Tip: use ISMEMBER instead. It works.
Réponses (1)
Sai Teja G
le 26 Jan 2024
Modifié(e) : Sai Teja G
le 26 Jan 2024
Hi Shruti,
I assume that you are facing the "not enough input arguments" error, it occurs because the function is being executed without supplying the necessary arguments; in other words, no input arguments are provided when the function is called.

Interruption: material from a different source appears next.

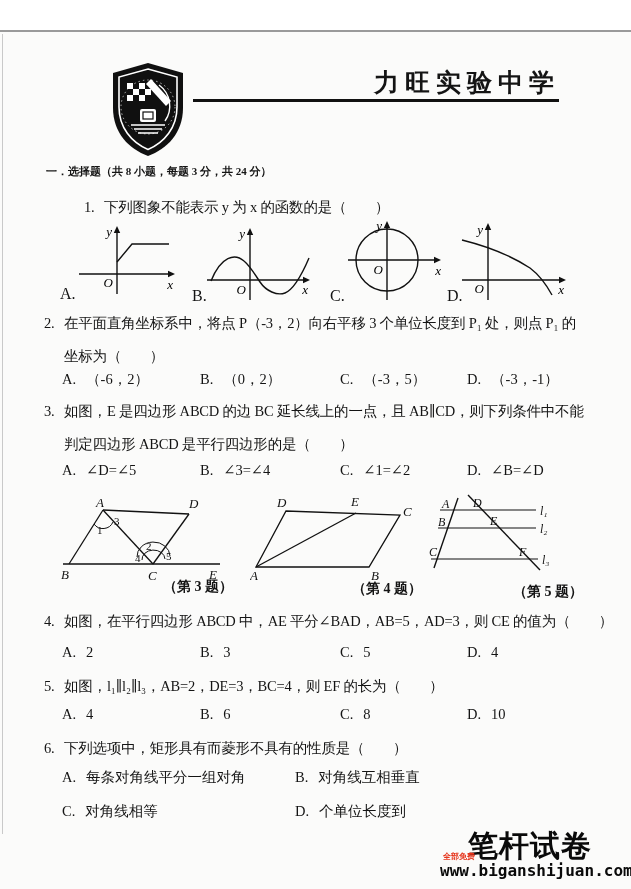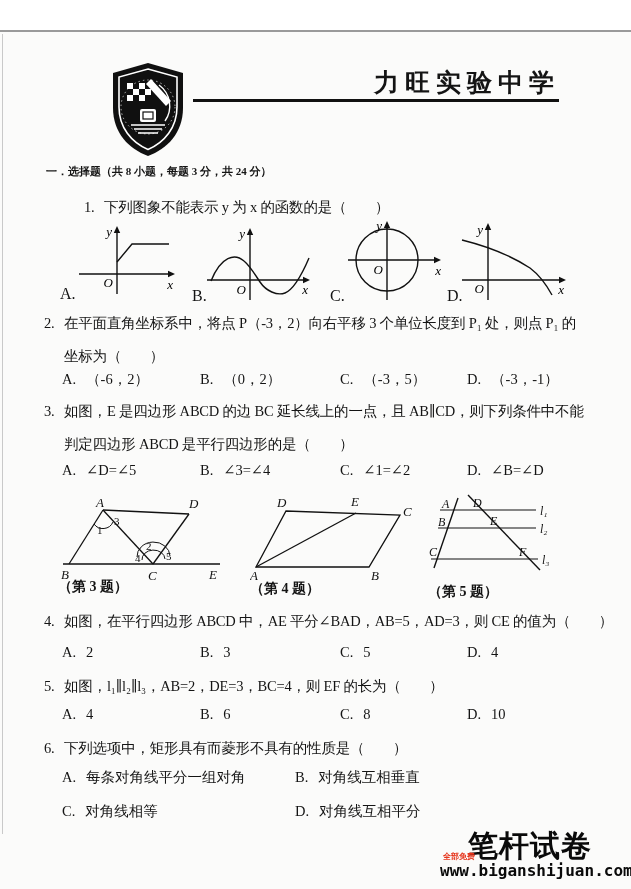"（第 3 题）" .figcap { text-align: left -> right }
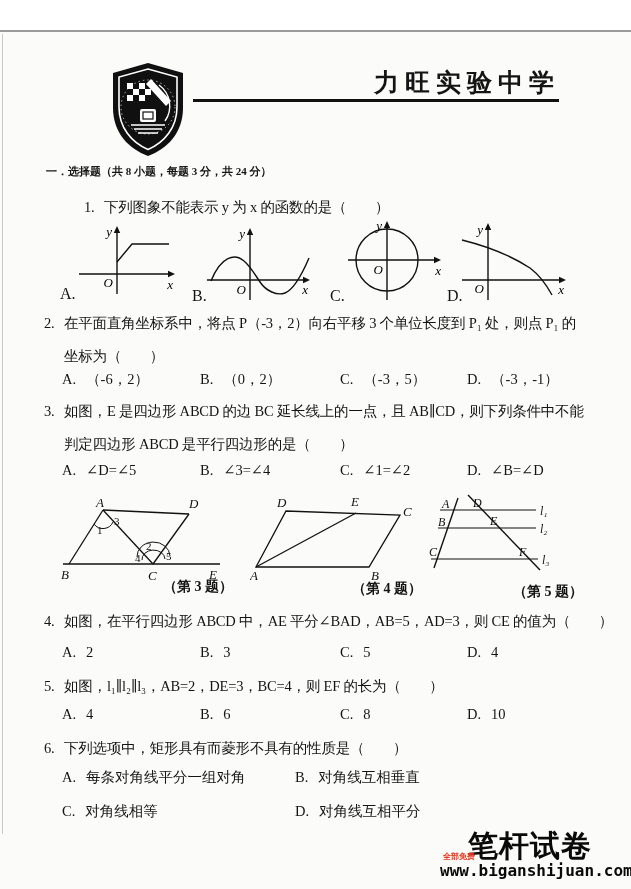"对角线互相平分" span { text: 对角线互相平分 -> 个单位长度到 }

This is why the error appears during the evaluation of the second "if" condition. To rectify this issue, you can introduce a `return` statement at the end of the first "if" condition. Additionally, it's important to note that the variable `valid` has not been initialized prior to the check for the number of input arguments (`nargin`). If the correct number of arguments is not provided, the variable `valid` will remain undefined, potentially leading to further errors.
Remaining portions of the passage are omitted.